*** Opening of Data for this exercise ***

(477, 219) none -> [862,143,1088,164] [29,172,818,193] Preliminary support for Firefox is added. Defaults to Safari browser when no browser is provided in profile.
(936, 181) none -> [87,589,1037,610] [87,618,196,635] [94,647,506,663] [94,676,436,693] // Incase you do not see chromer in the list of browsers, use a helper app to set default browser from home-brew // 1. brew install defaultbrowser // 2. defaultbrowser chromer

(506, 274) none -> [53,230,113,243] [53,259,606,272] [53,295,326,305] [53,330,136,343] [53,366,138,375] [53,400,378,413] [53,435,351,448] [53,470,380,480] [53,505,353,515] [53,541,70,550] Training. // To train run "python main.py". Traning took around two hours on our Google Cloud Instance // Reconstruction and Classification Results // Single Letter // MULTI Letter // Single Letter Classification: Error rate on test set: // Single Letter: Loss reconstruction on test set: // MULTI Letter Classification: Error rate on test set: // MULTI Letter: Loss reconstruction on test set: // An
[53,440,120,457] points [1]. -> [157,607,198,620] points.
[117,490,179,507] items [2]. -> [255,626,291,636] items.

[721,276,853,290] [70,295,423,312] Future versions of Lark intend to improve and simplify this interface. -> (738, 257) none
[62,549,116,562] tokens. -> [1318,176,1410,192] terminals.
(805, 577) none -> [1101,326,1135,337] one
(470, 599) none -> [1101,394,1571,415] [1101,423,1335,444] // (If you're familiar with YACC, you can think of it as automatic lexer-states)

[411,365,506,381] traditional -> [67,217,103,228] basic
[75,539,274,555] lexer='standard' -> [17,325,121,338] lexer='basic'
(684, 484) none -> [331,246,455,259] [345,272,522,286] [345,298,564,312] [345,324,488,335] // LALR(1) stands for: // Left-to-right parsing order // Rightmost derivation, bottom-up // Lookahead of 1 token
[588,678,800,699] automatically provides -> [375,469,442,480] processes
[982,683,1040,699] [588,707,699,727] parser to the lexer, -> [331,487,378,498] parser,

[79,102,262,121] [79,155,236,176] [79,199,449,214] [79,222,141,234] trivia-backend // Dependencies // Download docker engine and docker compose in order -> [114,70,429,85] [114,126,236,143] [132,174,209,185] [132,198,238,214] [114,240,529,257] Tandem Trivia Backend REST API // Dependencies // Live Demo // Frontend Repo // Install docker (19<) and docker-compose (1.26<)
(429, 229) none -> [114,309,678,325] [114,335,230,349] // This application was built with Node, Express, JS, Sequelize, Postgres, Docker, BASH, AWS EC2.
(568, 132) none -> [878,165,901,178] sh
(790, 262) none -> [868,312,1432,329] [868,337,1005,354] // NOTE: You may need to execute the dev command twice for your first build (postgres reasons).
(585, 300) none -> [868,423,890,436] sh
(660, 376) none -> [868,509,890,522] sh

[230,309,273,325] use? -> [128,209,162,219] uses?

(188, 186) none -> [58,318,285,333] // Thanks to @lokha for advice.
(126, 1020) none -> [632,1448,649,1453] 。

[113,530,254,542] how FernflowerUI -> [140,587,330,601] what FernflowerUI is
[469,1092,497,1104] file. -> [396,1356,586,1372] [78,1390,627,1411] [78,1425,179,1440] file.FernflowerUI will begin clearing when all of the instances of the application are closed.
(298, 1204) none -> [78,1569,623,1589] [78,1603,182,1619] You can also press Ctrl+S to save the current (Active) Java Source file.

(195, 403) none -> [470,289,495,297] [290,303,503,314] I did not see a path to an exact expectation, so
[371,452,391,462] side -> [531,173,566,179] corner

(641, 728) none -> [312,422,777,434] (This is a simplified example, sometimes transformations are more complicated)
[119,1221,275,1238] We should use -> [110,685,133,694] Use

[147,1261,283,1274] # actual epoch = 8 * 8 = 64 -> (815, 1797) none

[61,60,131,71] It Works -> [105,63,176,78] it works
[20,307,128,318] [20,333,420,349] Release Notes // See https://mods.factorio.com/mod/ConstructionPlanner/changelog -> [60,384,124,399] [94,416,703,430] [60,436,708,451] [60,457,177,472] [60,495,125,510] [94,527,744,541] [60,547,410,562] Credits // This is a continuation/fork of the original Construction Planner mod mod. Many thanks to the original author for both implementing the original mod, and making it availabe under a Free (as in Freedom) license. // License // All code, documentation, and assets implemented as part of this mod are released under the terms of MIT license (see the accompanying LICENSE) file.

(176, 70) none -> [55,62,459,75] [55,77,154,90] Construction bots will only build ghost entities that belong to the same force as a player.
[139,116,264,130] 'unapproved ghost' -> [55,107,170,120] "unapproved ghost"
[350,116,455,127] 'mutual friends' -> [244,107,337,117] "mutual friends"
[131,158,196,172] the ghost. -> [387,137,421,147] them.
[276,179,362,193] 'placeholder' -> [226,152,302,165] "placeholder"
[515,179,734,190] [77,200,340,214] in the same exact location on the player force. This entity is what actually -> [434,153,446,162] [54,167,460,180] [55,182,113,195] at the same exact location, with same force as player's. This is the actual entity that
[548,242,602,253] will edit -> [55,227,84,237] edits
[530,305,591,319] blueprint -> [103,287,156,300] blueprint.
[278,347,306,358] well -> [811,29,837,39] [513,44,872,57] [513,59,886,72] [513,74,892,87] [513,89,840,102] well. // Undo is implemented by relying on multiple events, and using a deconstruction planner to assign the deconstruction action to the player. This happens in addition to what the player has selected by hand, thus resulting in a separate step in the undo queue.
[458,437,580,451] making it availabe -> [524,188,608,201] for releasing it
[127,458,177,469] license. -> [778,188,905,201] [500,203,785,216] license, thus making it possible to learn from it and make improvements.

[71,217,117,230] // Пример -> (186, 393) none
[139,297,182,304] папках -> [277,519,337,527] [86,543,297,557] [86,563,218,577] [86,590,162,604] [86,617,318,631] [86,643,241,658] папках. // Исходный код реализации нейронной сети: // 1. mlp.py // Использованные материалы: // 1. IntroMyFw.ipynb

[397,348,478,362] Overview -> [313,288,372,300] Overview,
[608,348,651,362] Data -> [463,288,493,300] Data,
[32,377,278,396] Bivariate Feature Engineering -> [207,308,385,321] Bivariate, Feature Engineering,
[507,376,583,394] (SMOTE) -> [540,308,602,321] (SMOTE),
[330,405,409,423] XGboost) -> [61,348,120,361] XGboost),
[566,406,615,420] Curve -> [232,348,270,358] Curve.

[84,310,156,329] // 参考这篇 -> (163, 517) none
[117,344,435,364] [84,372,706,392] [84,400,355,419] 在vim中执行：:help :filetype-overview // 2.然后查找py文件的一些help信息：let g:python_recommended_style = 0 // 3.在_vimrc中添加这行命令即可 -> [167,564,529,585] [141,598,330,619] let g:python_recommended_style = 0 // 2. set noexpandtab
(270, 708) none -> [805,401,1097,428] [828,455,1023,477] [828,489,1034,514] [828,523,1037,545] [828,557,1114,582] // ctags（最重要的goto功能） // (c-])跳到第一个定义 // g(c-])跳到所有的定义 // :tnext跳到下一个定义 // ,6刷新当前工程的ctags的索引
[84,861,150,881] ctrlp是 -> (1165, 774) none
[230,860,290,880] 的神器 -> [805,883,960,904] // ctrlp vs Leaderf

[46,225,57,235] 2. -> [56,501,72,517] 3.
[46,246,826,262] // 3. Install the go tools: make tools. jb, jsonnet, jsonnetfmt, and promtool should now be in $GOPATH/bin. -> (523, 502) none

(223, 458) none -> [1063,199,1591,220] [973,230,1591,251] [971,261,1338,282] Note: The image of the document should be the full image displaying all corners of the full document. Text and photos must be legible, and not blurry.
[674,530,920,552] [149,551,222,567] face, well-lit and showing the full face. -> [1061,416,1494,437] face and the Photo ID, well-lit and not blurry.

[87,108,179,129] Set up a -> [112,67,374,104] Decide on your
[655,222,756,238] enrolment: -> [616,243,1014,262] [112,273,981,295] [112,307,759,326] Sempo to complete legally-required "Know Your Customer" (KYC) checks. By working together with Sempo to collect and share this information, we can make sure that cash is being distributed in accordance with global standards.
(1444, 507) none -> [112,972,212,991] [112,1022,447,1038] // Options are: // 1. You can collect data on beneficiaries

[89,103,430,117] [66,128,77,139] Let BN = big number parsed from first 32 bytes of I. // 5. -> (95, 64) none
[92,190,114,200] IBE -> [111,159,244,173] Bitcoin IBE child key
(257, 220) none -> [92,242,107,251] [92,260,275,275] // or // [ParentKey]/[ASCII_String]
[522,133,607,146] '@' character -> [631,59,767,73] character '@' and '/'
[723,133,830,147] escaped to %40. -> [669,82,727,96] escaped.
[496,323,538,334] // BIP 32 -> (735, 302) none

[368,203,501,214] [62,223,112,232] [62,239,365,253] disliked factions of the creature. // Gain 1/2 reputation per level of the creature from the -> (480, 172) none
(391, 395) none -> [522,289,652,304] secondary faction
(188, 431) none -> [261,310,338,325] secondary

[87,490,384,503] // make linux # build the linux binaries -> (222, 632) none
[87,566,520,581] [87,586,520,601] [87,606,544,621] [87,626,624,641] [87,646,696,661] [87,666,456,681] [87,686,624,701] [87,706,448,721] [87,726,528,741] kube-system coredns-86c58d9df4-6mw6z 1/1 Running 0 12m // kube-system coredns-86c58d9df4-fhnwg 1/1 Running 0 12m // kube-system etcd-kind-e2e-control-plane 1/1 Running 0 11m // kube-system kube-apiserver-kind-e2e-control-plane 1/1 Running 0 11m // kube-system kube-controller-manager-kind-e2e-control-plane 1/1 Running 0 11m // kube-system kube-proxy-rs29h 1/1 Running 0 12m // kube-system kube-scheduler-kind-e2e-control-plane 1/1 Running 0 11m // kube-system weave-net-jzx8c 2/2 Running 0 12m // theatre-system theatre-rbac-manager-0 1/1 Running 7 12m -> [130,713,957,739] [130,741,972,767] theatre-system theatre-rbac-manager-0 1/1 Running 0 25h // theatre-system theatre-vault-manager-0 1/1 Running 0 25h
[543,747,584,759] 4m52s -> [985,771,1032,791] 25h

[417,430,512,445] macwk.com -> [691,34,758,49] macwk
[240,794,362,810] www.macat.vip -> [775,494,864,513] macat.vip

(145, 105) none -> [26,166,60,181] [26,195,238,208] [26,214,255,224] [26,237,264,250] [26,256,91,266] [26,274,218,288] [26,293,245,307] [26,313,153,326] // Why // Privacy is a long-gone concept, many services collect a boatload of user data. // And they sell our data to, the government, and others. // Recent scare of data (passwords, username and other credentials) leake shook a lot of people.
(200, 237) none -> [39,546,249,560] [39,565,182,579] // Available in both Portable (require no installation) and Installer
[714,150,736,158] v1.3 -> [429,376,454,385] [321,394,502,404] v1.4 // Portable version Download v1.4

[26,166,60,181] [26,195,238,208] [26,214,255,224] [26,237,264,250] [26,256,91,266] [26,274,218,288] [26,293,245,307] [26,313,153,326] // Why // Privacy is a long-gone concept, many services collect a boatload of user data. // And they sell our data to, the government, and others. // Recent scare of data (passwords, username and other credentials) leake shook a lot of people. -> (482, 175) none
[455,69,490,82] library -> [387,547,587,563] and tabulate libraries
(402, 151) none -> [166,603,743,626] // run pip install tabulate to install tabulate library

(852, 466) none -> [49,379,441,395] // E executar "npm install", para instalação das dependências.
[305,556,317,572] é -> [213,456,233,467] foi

*** Close of Data for this exercise ***

What do the lines above say from the one containing "(188, 186) none" down to the one containing "[113,530,254,542] how FernflowerUI"? Return them exactly, both end lines included, and only them.

(188, 186) none -> [58,318,285,333] // Thanks to @lokha for advice.
(126, 1020) none -> [632,1448,649,1453] 。

[113,530,254,542] how FernflowerUI -> [140,587,330,601] what FernflowerUI is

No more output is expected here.